Today is the most important day in Tony Blair’s life since he left No 10 — hence his intense preparation, so desperate is he to clear his name of the accusations against him, and to show that his decision-making over Iraq was flawless in conception and execution. We will know by 5 o’clock today whether he has chosen to conduct himself as his own defence lawyer or as a statesman worthy of the high office he held. At stake is his reputation.
We have never seen a day like this in British history, with a former Prime Minister being publicly questioned about such a contentious policy. Once the Second World War was over, the key figures were not interrogated about the events of the Munich Crisis and the fateful events surrounding the appeasement of Hitler seven years before.
But seven years after Iraq, Mr Blair is being questioned, and the pressure on him is intense. As with Munich over Neville Chamberlain and the Suez crisis over Anthony Eden, so does Iraq cast a deep shadow over Mr Blair’s entire premiership, eclipsing all the achievements in his ten years in office.
Mr Blair believes that he acted morally and wisely, taking decisions in the interests of Britain and the people of Iraq, and also of world security. He will want to dispatch for ever any notions that he lied or behaved inappropriately, asserting instead that he acted courageously in a grave moment in our history.

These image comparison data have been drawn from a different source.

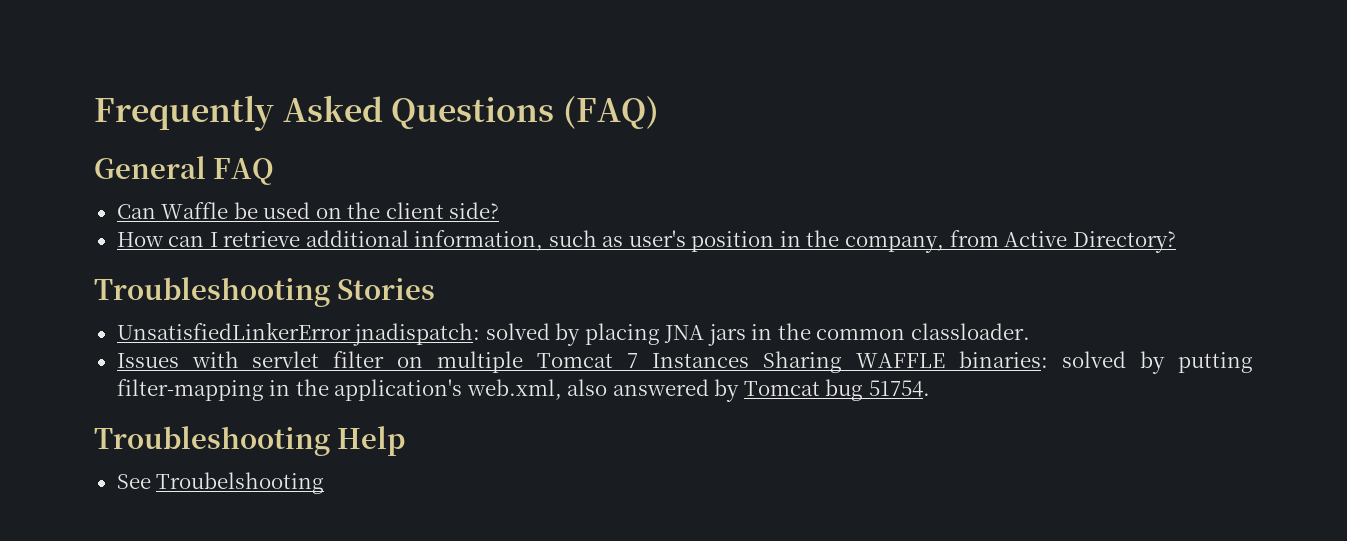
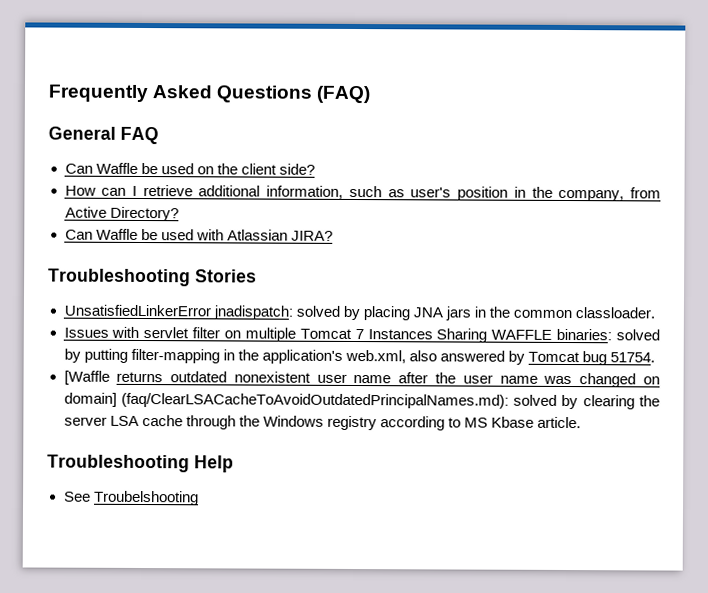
+ Can Waffle be used with Atlassian JIRA?
+ [Waffle returns outdated nonexistent user name after the user name was changed on domain] (faq/ClearLSACacheToAvoidOutdatedPrincipalNames.md): solved by clearing the server LSA cache through the Windows registry according to MS Kbase article.

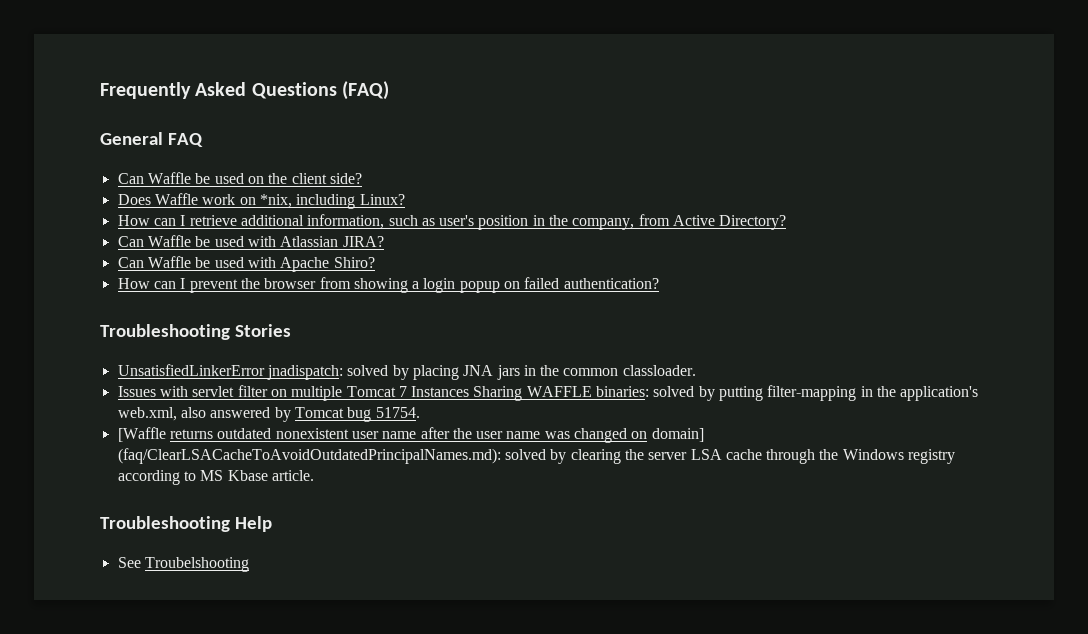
+ Does Waffle work on *nix, including Linux?
+ Can Waffle be used with Apache Shiro?
+ How can I prevent the browser from showing a login popup on failed authentication?

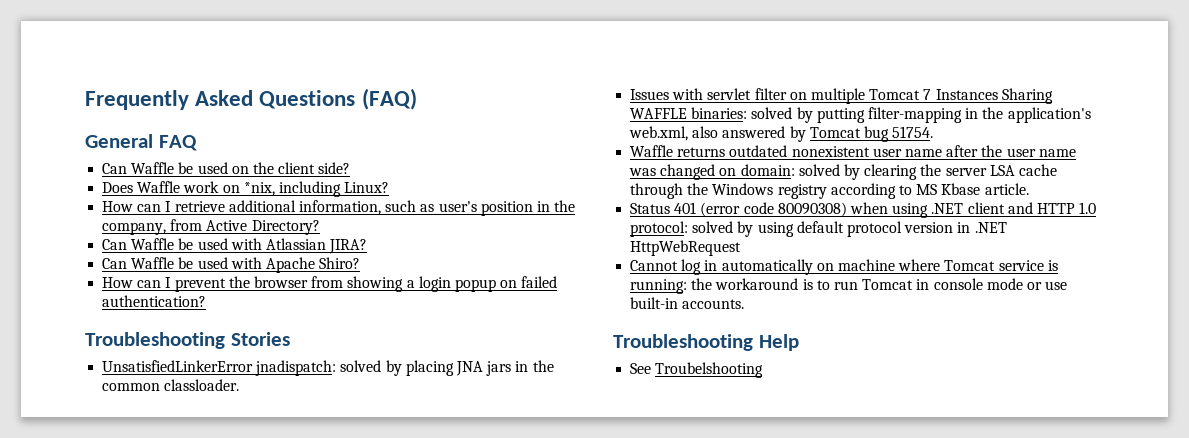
- [Waffle returns outdated nonexistent user name after the user name was changed on domain] (faq/ClearLSACacheToAvoidOutdatedPrincipalNames.md): solved by clearing the server LSA cache through the Windows registry according to MS Kbase article.
+ Waffle returns outdated nonexistent user name after the user name was changed on domain: solved by clearing the server LSA cache through the Windows registry according to MS Kbase article.
+ Status 401 (error code 80090308) when using .NET client and HTTP 1.0 protocol: solved by using default protocol version in .NET HttpWebRequest
+ Cannot log in automatically on machine where Tomcat service is running: the workaround is to run Tomcat in console mode or use built-in accounts.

But at issue is much more than Mr Blair’s personal place in history. Britain’s standing in the world and its moral authority have been stained by Iraq. The relationship between the Government and the British public has also been badly damaged. Trust in politicians has still not recovered from what many see as Britain’s entry into a controversial war on a false prospectus, with the Prime Minister lying to achieve it. This has engendered the pent-up fury with politicians that we saw unleashed last year in the expenses scandal.
Iraq parallels the great scandal across the Atlantic, Watergate, in the yearning of the public to see the leader accept responsibility, not evade it. In the US, President Nixon was in the dock. Now it is Mr Blair. He must not hide behind his traditional plea for clemency: “I did what I believed to be right.”
No one is interested in his own self-estimation. He is a deep and principled man, but he has allowed himself to become a shallow and evasive one over Iraq. His guiding light today must not be to explain or defend himself, but to be totally honest. Deep down, he must know he has been dissembling.
However painful for him personally, and however much he may think (wrongly) it will scar his reputation, he must tell the truth, a truth that he refused to see when he visited the Pope on February 22, the month before hostilities commenced.
The Pope was known to be implacably opposed to the war, but the ever-confident Mr Blair believed that he could convince him. Exhausted on arrival, Mr Blair had been desperately seeking some solace and understanding. The Pope gave him none. He left Rome bitterly disappointed, but even more resolved on his course of action.
The question he must answer is why exactly he was so fixated on the removal of Saddam Hussein. He should admit that the moral argument was more compelling to him personally than the issue of weapons of mass destruction. He should confess that his determination to take on Saddam on moral grounds led to his failure to test the intelligence sufficiently and to exaggerate its solidity, especially the claim that Iraq could launch WMDs within 45 minutes — a claim which many accepted at the time on trust from a man who told us that he was straight and trustworthy.
He should acknowledge that the almost unimaginable pressure at the time led to insufficient consultation with his colleagues and others in the government machine and the military. He should confess that the post-war planning was woefully inadequate, and that he should have done more to ensure that Washington had it covered.
He should accept that his fervour led to Britain being taken for granted by Washington and that he should have done more to influence the Bush Administration while he had the leverage, notably over the Middle East peace process. Finally, he should show deep contrition that his cavalier style of government led to the needless loss of life and injury of many allied soldiers and Iraqis.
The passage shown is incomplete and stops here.